La politique agricole commune (Pac) verse des « montants considérables » à des exploitations agricoles très polluantes, selon une étude commandée par l'ONG Greenpeace qui demande à ce que la Pac « favorise réellement l'environnement et non l'intensification et l'agrandissement des structures ».

En croisant la liste des montants alloués aux bénéficiaires de la Pac et celle qui répertorie les émissions d'ammoniac par ferme (la seule pollution qui soit suivie à l'échelle des exploitations), l'étude identifie « 436 structures françaises qui polluent et pourtant continuent de toucher des subventions publiques européennes », assure l'association.

En choisissant le critère de l'ammoniac, qui provoque la prolifération des algues vertes, Greenpeace épingle 421 exploitations d'élevage intensif et 15 entreprises agro-alimentaires, « toutes du même type » : « des fermes usines qui produisent soit du porc, soit de la volaille par milliers », plus de 2 000 porcs ou 40 000 volailles, « ce qui est bien au-delà des standards de la production française », selon l'association.

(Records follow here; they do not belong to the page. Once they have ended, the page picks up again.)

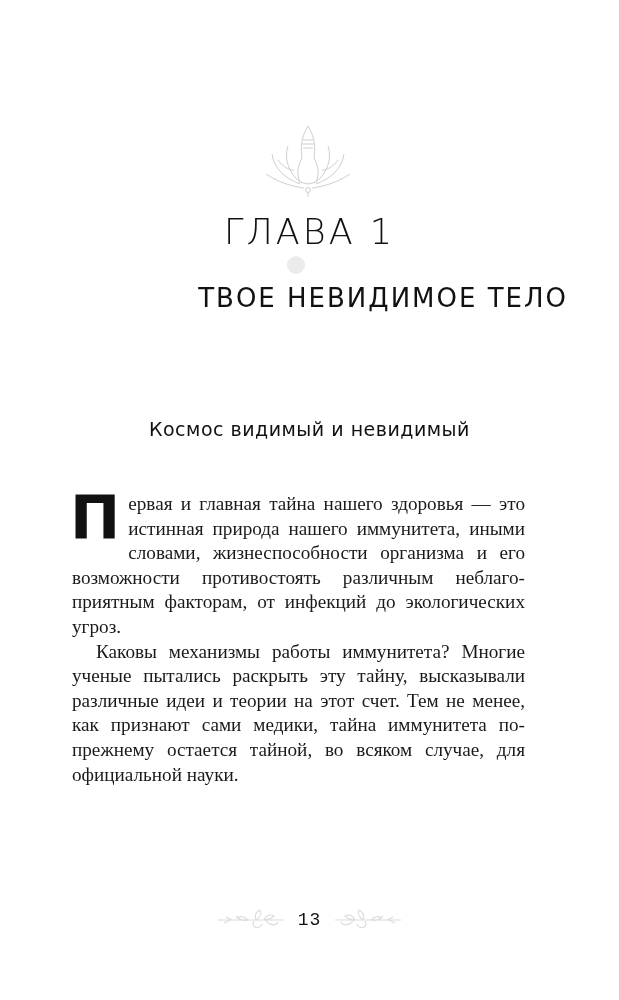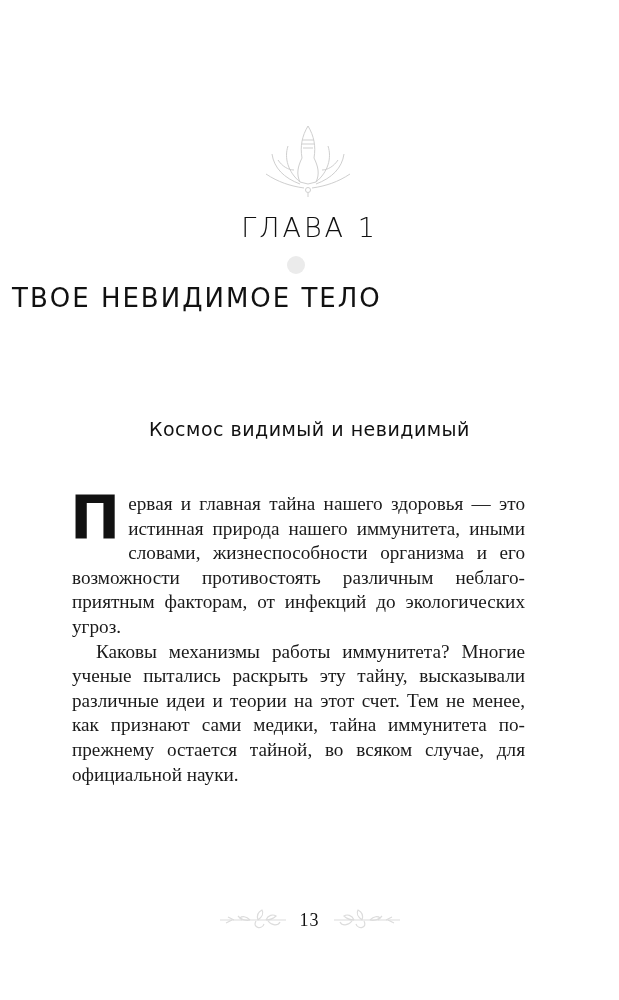--- a/index.html
+++ b/index.html
@@ -5,7 +5,7 @@
     html, body { margin: 0; padding: 0; background: #ffffff; }
     body { width: 619px; height: 1000px; position: relative; overflow: hidden; font-family: "Liberation Serif", "DejaVu Serif", serif; color: #1a1a1a; }
     .ornament-top { position: absolute; left: 258px; top: 118px; width: 100px; height: 80px; }
-    .chapter-label { position: absolute; left: 0; width: 619px; top: 212px; text-align: center; font-family: "DejaVu Sans", sans-serif; font-weight: 300; font-size: 27px; letter-spacing: 3px; color: #111; }
+    .chapter-label { position: absolute; left: 0; width: 619px; top: 212px; text-align: center; font-family: "DejaVu Sans", sans-serif; font-weight: 300; font-size: 35px; letter-spacing: 3px; color: #111; }
     .dot { position: absolute; left: 287px; top: 256px; width: 18px; height: 18px; border-radius: 50%; background: #ebebeb; }
     .chapter-title { position: absolute; left: 0; width: 568px; top: 283px; text-align: left; font-family: "DejaVu Sans", sans-serif; font-size: 26px; letter-spacing: 2px; color: #111; margin-left: 12px; }
     .section-title { position: absolute; left: 0; width: 619px; top: 418px; text-align: center; font-family: "DejaVu Sans", sans-serif; font-size: 19px; letter-spacing: 0.5px; color: #111; }

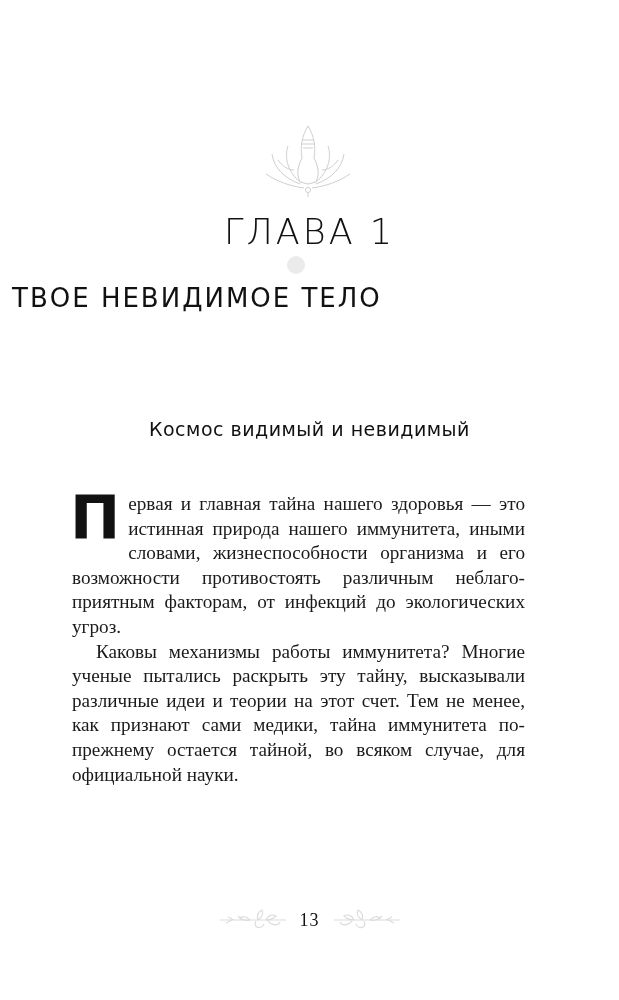--- a/index.html
+++ b/index.html
@@ -7,7 +7,7 @@
     .ornament-top { position: absolute; left: 258px; top: 118px; width: 100px; height: 80px; }
     .chapter-label { position: absolute; left: 0; width: 619px; top: 212px; text-align: center; font-family: "DejaVu Sans", sans-serif; font-weight: 300; font-size: 35px; letter-spacing: 3px; color: #111; }
     .dot { position: absolute; left: 287px; top: 256px; width: 18px; height: 18px; border-radius: 50%; background: #ebebeb; }
-    .chapter-title { position: absolute; left: 0; width: 568px; top: 283px; text-align: left; font-family: "DejaVu Sans", sans-serif; font-size: 26px; letter-spacing: 2px; color: #111; margin-left: 12px; }
+    .chapter-title { position: absolute; left: 0; width: 568px; top: 283px; text-align: right; font-family: "DejaVu Sans", sans-serif; font-size: 26px; letter-spacing: 2px; color: #111; }
     .section-title { position: absolute; left: 0; width: 619px; top: 418px; text-align: center; font-family: "DejaVu Sans", sans-serif; font-size: 19px; letter-spacing: 0.5px; color: #111; }
     .body-text { position: absolute; left: 72px; top: 492px; width: 453px; font-size: 19.2px; line-height: 24.6px; text-align: justify; }
     .body-text p { margin: 0; }

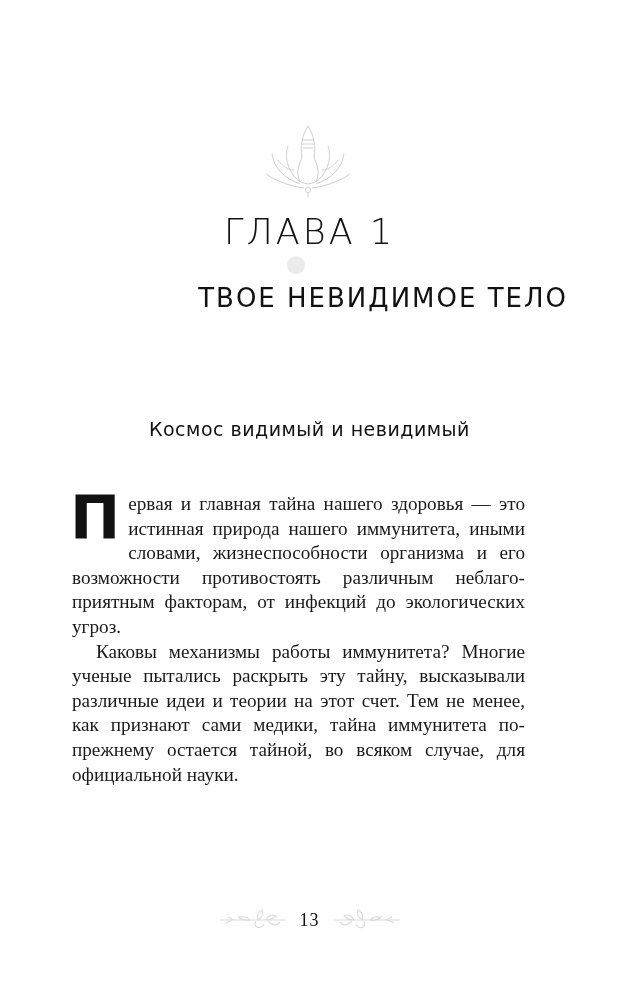--- a/index.html
+++ b/index.html
@@ -14,7 +14,7 @@
     .body-text p.indent { text-indent: 24px; }
     .drop-cap { float: left; font-family: "DejaVu Sans", sans-serif; font-weight: bold; font-size: 60px; line-height: 48px; height: 48px; margin: 2px 8px 0 -2px; color: #111; }
     .page-number-wrap { position: absolute; left: 0; width: 619px; top: 905px; height: 30px; display: flex; justify-content: center; align-items: center; gap: 12px; }
-    .page-number { font-family: Liberation Serif, serif; font-size: 18px; color: #111; letter-spacing: 1px; }
+    .page-number { font-family: Liberation Mono, monospace; font-size: 18px; color: #111; letter-spacing: 1px; }
     .vine { width: 70px; height: 24px; }
   </style>
 </head>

Ces structures touchent des « montants colossaux d'argent public », selon Greenpeace : « les 20 premières ont ainsi touché plus de 115 000 euros annuels de subventions Pac en moyenne » en 2014 et 2015. Pour Greenpeace, cette étude « démontre l'intensité des lacunes concernant le suivi des pollutions liées à l'élevage », et elle demande donc « de la transparence et un vrai suivi des pollutions environnementales ».

Surtout, alors que la réforme de la prochaine Pac est en cours d'élaboration, Greenpeace estime que les subventions européennes doivent encourager à produire moins d'animaux de meilleure qualité, ce qui est « le seul moyen de réellement régler les pollutions environnementales liées à l'élevage ».

« Les aides de la Pac doivent absolument être plafonnées afin de stopper cette course à l'agrandissement et à l'intensification. Elles doivent en effet être conditionnées au nombre d'actifs et au nombre d'animaux par hectares pour permettre une réelle transition », juge Greenpeace.